What needs to be done
Look through the lines below and extract each one that contains "pointer".

The input section start

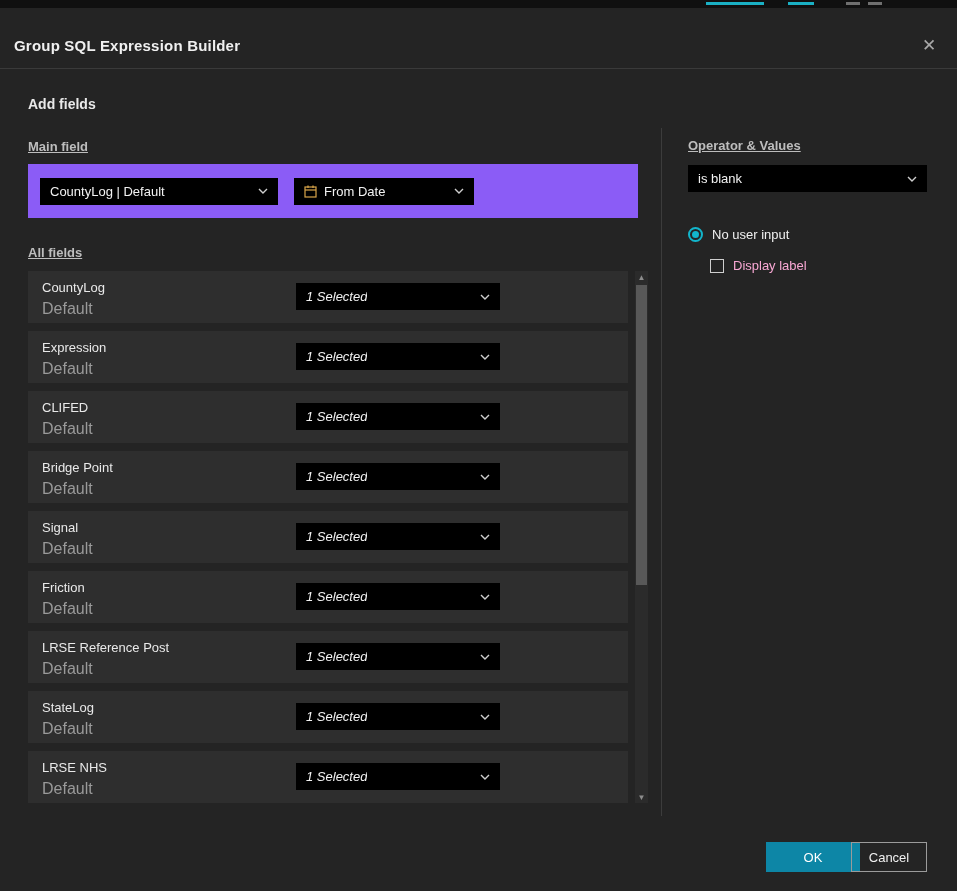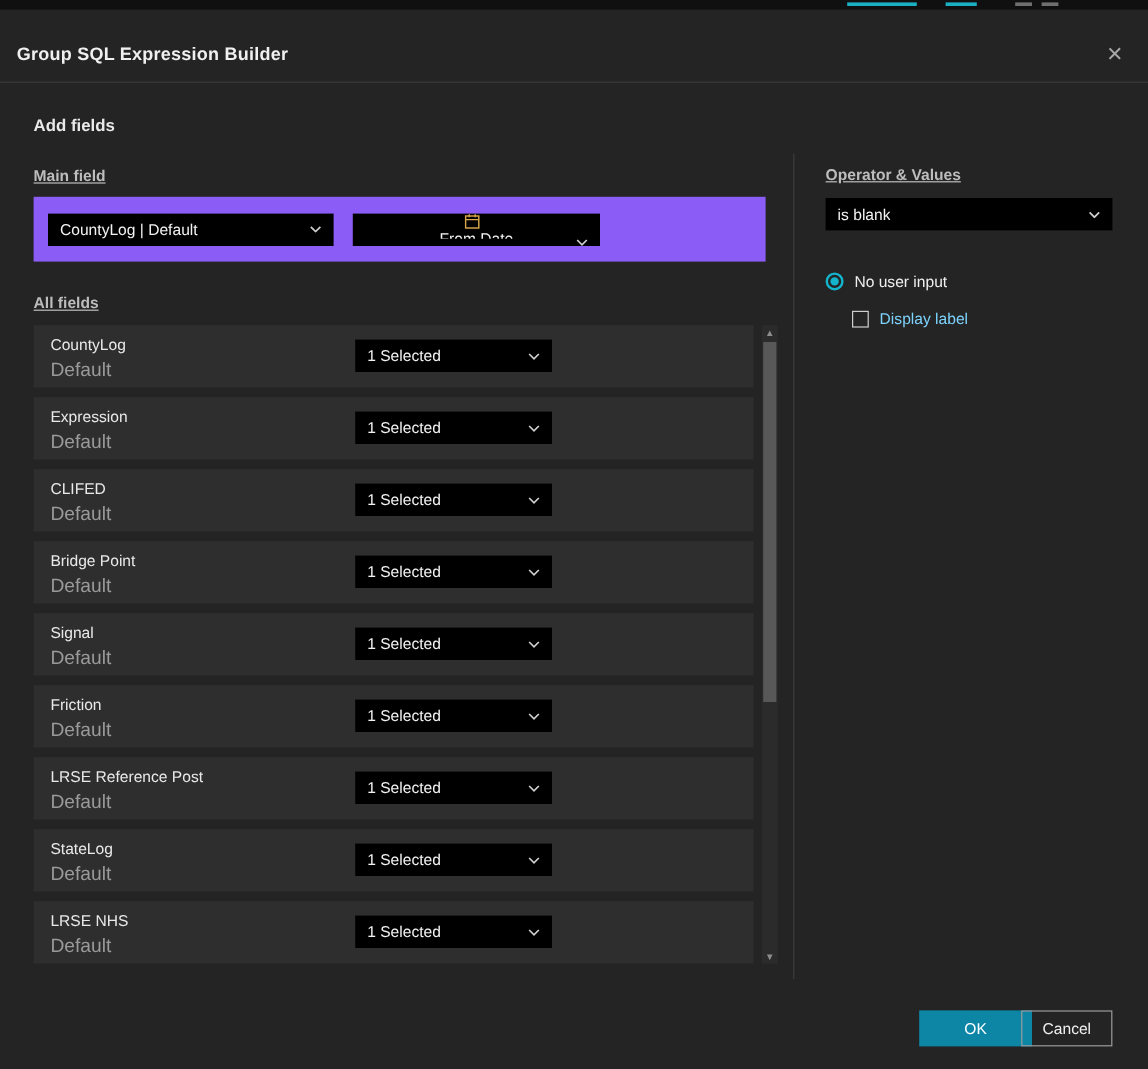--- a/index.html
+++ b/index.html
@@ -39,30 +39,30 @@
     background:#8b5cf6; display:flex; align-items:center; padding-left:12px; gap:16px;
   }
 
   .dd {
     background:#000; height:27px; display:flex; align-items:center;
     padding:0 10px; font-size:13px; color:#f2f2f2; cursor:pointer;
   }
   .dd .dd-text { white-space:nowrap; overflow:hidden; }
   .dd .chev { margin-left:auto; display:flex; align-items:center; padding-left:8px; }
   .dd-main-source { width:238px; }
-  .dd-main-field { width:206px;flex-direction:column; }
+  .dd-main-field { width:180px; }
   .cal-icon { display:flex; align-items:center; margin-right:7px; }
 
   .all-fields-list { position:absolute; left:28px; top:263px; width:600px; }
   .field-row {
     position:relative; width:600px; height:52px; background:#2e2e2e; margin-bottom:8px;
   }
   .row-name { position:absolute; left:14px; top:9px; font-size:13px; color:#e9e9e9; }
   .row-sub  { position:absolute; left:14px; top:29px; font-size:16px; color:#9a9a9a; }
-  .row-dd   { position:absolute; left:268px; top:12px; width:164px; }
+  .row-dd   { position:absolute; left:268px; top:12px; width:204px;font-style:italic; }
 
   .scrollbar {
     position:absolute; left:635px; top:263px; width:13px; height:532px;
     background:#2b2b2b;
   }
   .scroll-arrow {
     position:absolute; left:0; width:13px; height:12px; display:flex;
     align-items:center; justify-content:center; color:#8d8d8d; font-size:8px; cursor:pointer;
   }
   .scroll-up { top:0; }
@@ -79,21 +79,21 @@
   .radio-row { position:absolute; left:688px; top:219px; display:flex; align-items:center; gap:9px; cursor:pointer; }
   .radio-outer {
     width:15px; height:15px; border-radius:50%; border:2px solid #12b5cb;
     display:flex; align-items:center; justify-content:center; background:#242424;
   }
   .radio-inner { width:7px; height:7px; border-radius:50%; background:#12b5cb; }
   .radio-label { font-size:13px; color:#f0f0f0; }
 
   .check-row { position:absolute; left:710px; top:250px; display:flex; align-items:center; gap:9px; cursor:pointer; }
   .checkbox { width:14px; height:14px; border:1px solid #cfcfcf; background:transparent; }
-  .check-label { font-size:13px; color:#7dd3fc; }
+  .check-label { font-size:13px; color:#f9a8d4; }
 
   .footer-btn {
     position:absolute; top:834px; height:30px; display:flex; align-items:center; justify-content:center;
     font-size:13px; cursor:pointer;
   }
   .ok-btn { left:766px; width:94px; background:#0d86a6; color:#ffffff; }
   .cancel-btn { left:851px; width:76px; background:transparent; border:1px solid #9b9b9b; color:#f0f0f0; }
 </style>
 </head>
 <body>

The input section end

Answer to this exercise
     padding:0 10px; font-size:13px; color:#f2f2f2; cursor:pointer;
     align-items:center; justify-content:center; color:#8d8d8d; font-size:8px; cursor:pointer;
   .radio-row { position:absolute; left:688px; top:219px; display:flex; align-items:center; gap:9px; cursor:pointer; }
   .check-row { position:absolute; left:710px; top:250px; display:flex; align-items:center; gap:9px; cursor:pointer; }
     font-size:13px; cursor:pointer;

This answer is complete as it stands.